**What to produce:** How many lines in the data below include the word "text"? State the number alone.

┏━━

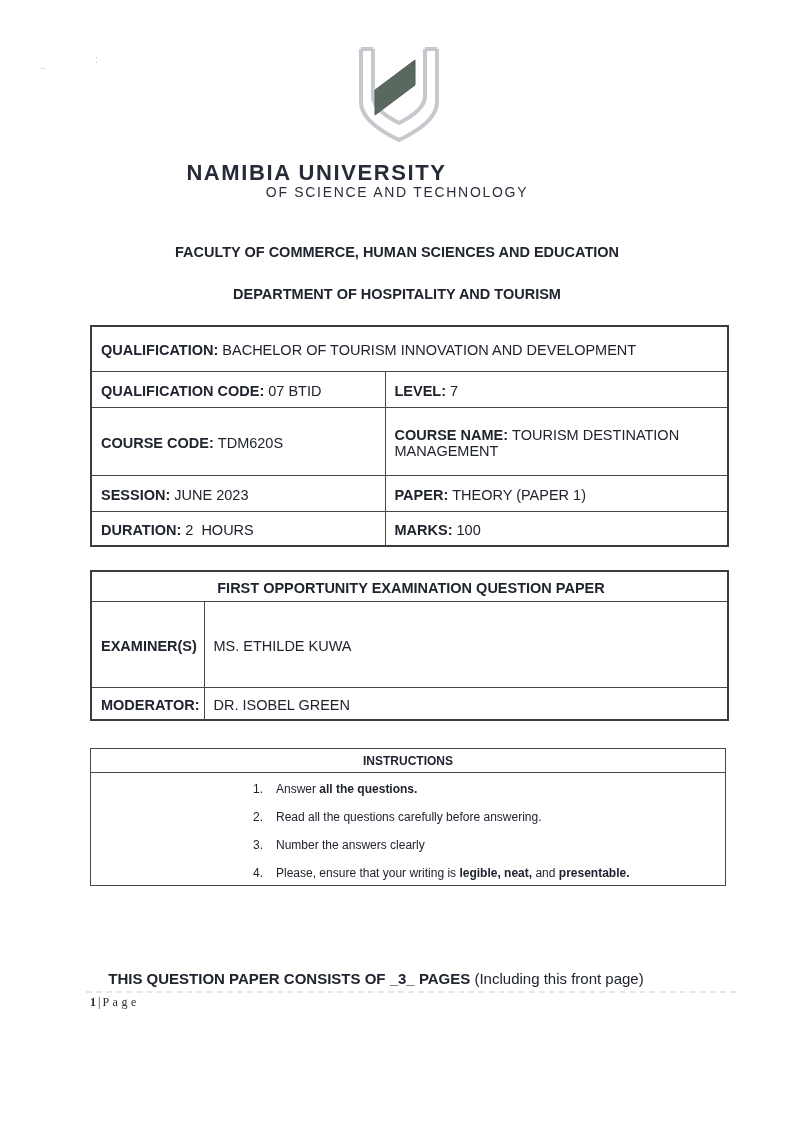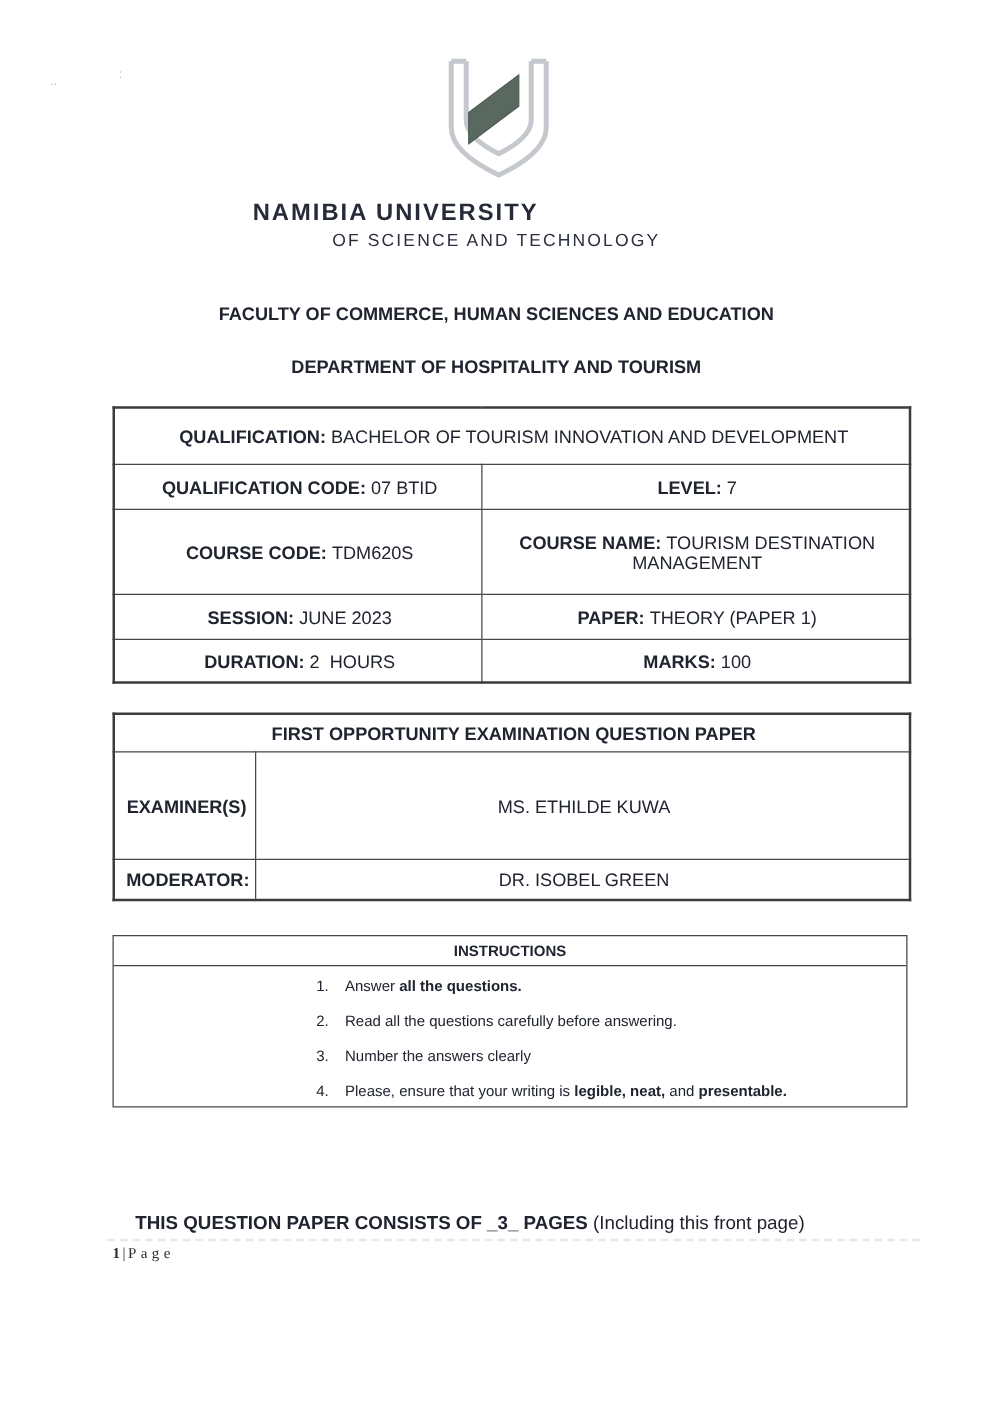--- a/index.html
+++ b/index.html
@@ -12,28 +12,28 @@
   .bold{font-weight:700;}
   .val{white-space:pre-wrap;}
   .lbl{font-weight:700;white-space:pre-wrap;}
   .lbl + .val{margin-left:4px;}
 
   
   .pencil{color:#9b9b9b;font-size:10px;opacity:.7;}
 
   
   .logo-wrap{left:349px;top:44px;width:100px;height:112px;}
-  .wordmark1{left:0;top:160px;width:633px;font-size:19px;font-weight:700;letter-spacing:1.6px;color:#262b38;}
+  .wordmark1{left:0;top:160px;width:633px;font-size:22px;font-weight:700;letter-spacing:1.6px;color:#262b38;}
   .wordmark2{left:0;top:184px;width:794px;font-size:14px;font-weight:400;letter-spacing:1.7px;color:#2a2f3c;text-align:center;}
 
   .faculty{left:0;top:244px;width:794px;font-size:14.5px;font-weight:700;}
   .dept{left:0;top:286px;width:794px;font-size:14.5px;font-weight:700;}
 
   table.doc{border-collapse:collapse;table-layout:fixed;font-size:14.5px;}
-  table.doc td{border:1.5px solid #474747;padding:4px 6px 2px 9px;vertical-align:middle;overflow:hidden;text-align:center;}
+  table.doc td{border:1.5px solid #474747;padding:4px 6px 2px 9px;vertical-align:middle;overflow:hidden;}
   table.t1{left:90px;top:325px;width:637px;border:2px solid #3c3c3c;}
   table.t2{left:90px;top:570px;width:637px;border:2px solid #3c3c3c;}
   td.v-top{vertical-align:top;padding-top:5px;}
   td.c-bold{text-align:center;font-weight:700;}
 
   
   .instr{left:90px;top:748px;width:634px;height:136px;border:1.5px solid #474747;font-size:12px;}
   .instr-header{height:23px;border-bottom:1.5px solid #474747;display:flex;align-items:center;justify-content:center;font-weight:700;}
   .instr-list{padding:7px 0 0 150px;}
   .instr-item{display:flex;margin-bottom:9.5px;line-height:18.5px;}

┗━━

**Response for this exercise:** 3